How Can Your Community Be Better If It's Not Different?

Ways to Community Success

Residents, workers, businesses, public officials, property owners, and investors want our communities—cities, towns, business areas, neighborhoods to be successful in growing jobs, sales, population, property values, and tax revenues.

How well they sell determines success.

Some places' success is from a great location. But an inferior location can be overcome by marketing.

Communities win in the marketplace by offering a competitive advantage. But many have neither figured out what that difference is nor sold it.

So places are not achieving the success they could, finds John L. Gann, Jr., because of deficiencies of knowledge, experience, or ambition. These are

deficiencies he’s worked as government staff, consultant, trainer, and writer to reduce.

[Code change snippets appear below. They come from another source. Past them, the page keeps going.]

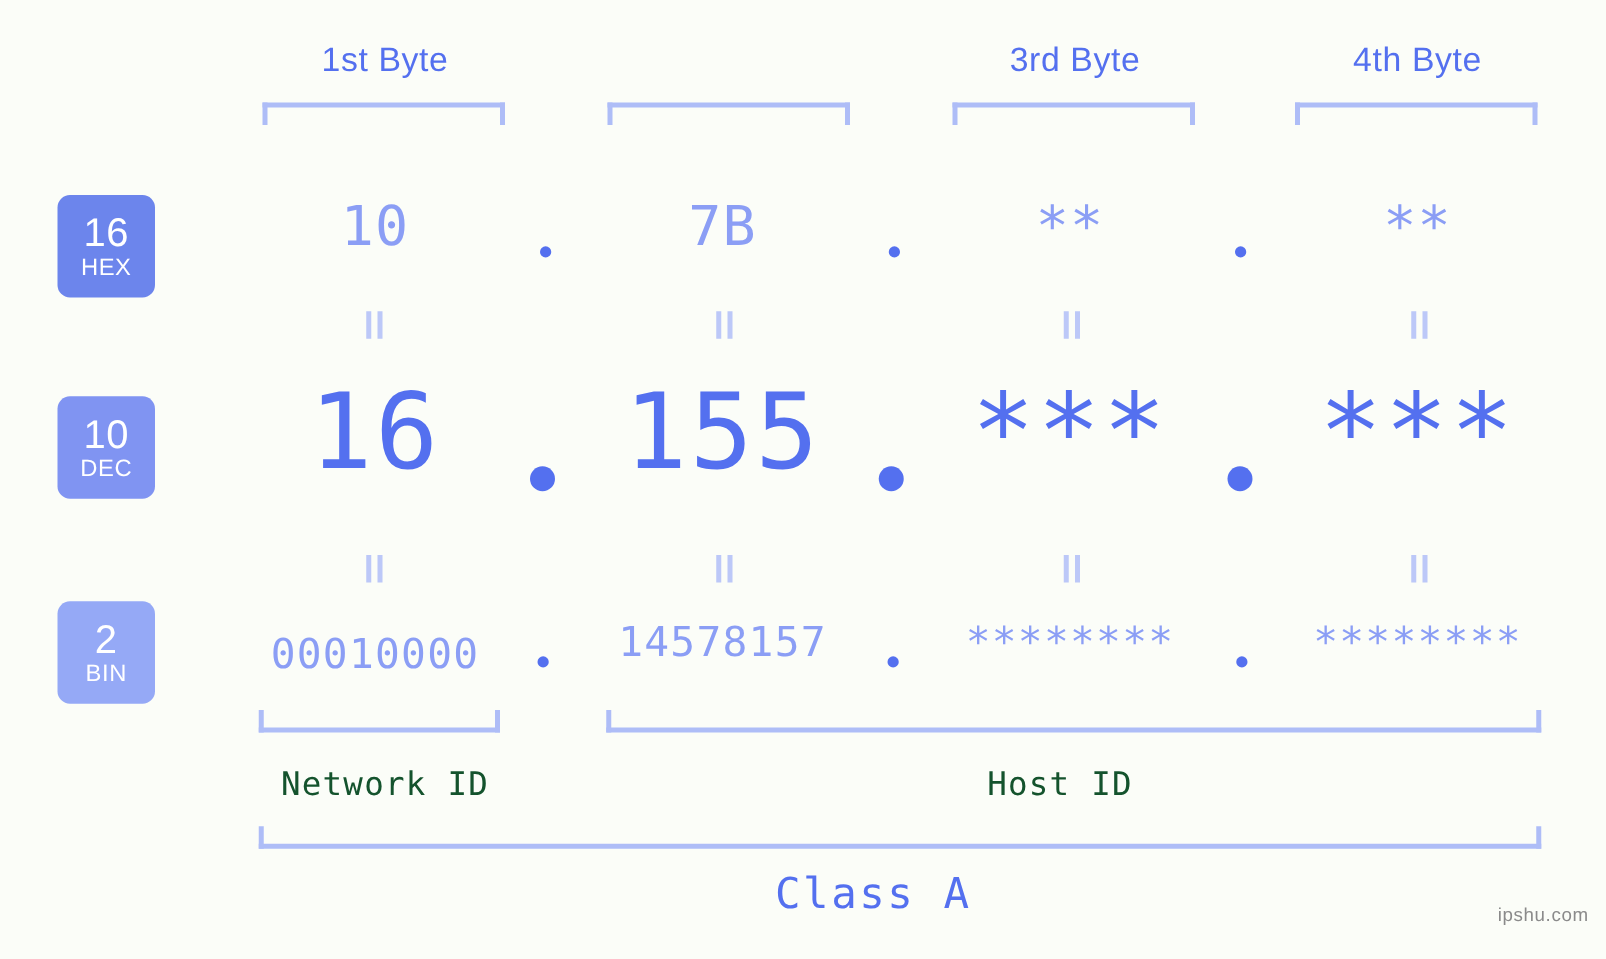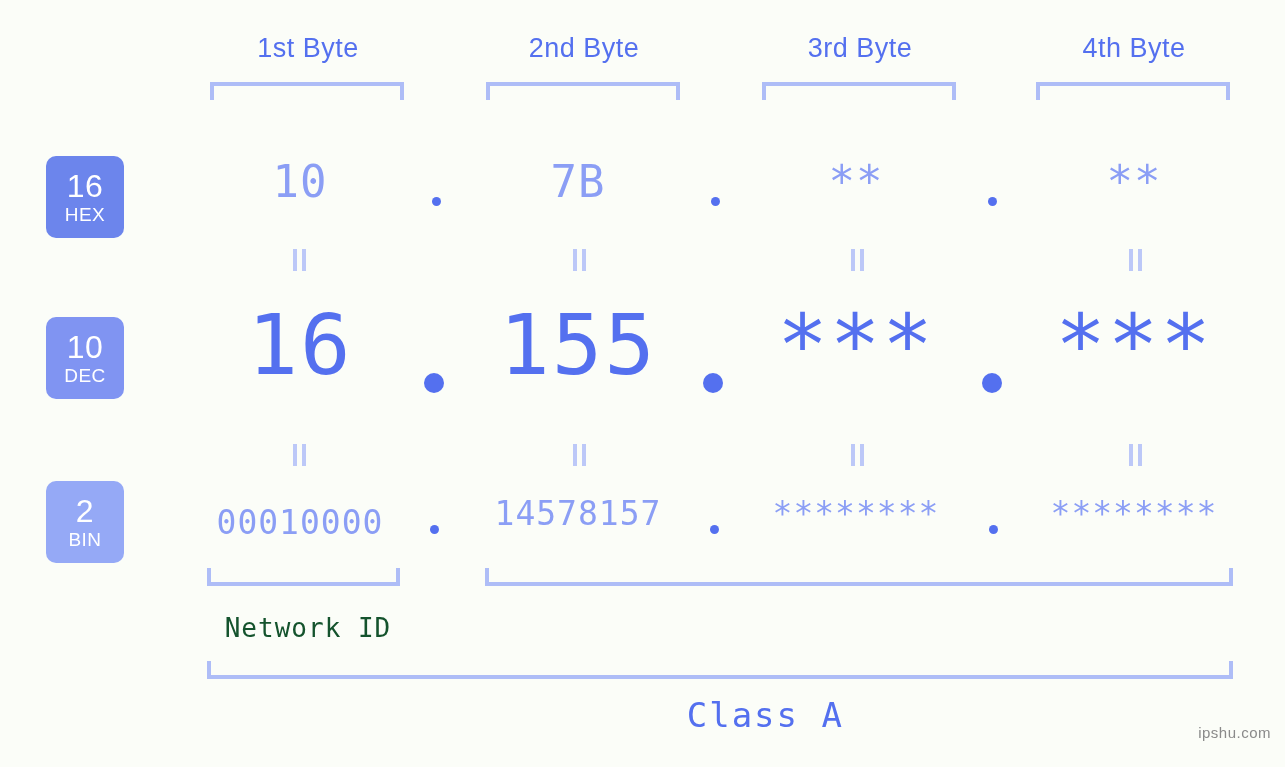"2nd Byte" div.byte-header { html: <div>2nd Byte</div> -> none }
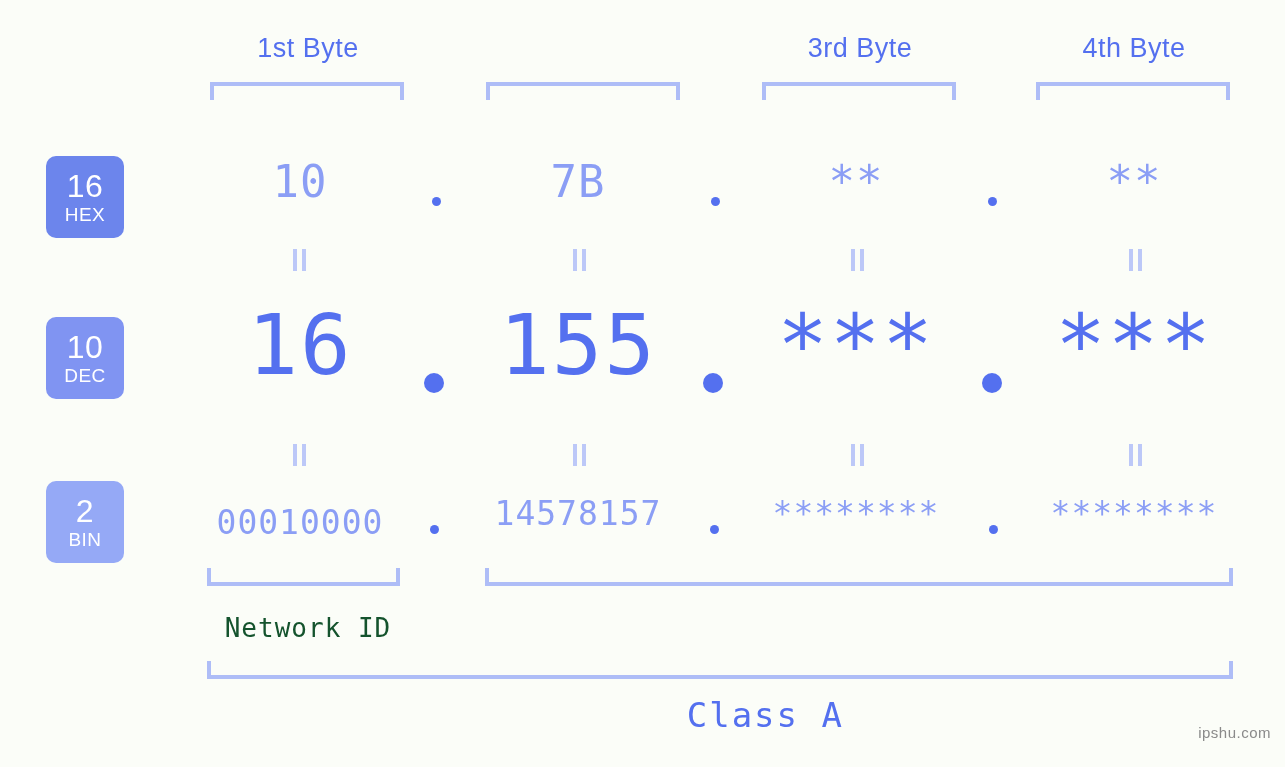"Host ID" div.id-label { html: none -> <div>Host ID</div> }
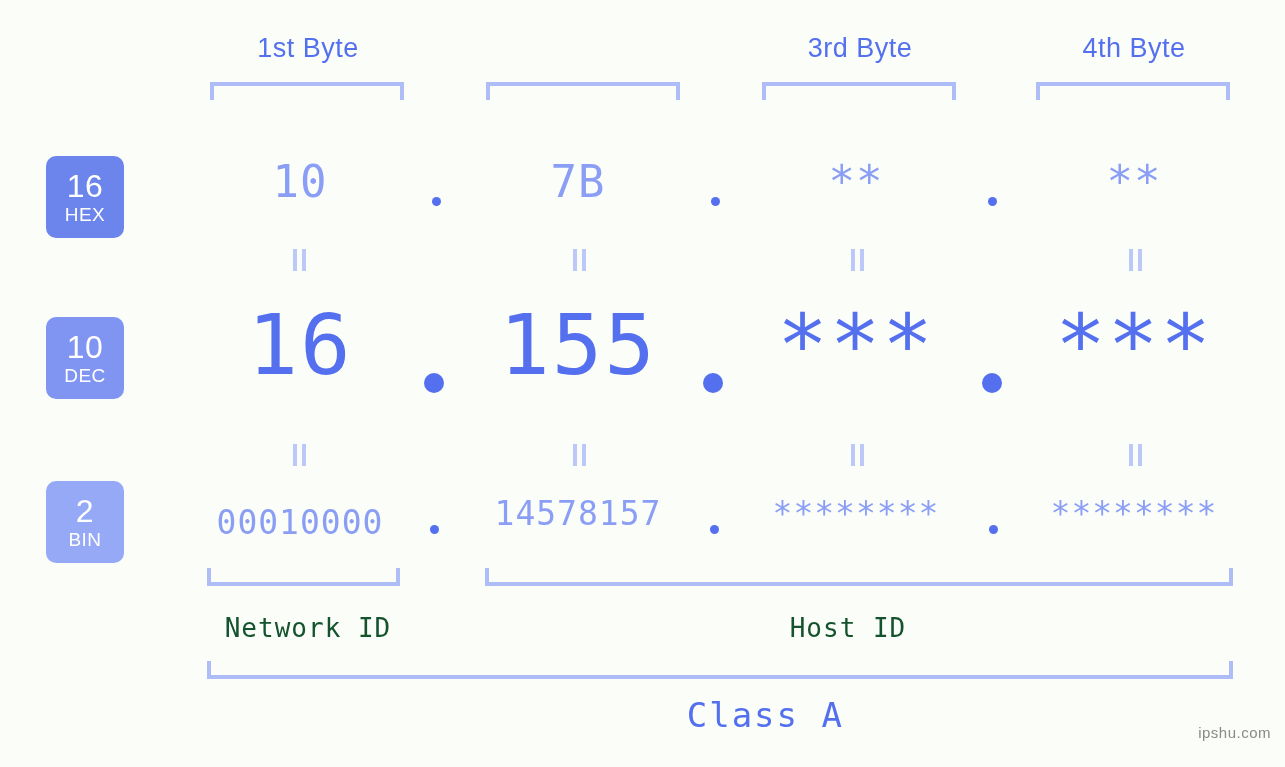"Class A" .class-label { text-align: right -> left }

An entrepreneur of ideas like John looks for Hidden Economic Value for growth. Since he’s done it for special places like college towns, rural hamlets, and urban neighborhoods, he may help do it for you.

A Different Approach

But uncovering Hidden Economic Value means improving upon instead of just following what others do. “If you can’t do it better,” he asks, “why do it at all?” So he moved beyond his training in city planning with a broader approach that does more.

1. Economic Health Is Number One

Economic health makes everything else possible. What makes a successful business makes a successful city.

2. Practical Help Is of Highest Value

In work with Cornell University, as Local Services Director at the Northeastern Illinois Planning Commission, and in consulting, he's stressed
action-oriented help over planners' broad-brush generalities, colored maps, and glitzy renderings.

3. Local Works Best

John prefers local action over central planning, as shown by NIPC Area Offices he headed. He’s never worked for a state or federal agency.

4. Marketing Solves Problems Better

John favors marketing over compulsion. In regulation, he seeks win-win approaches. But John's is not the marketing of logos, cute slogans, or big media buys. His marketing is a high-level function involving thought.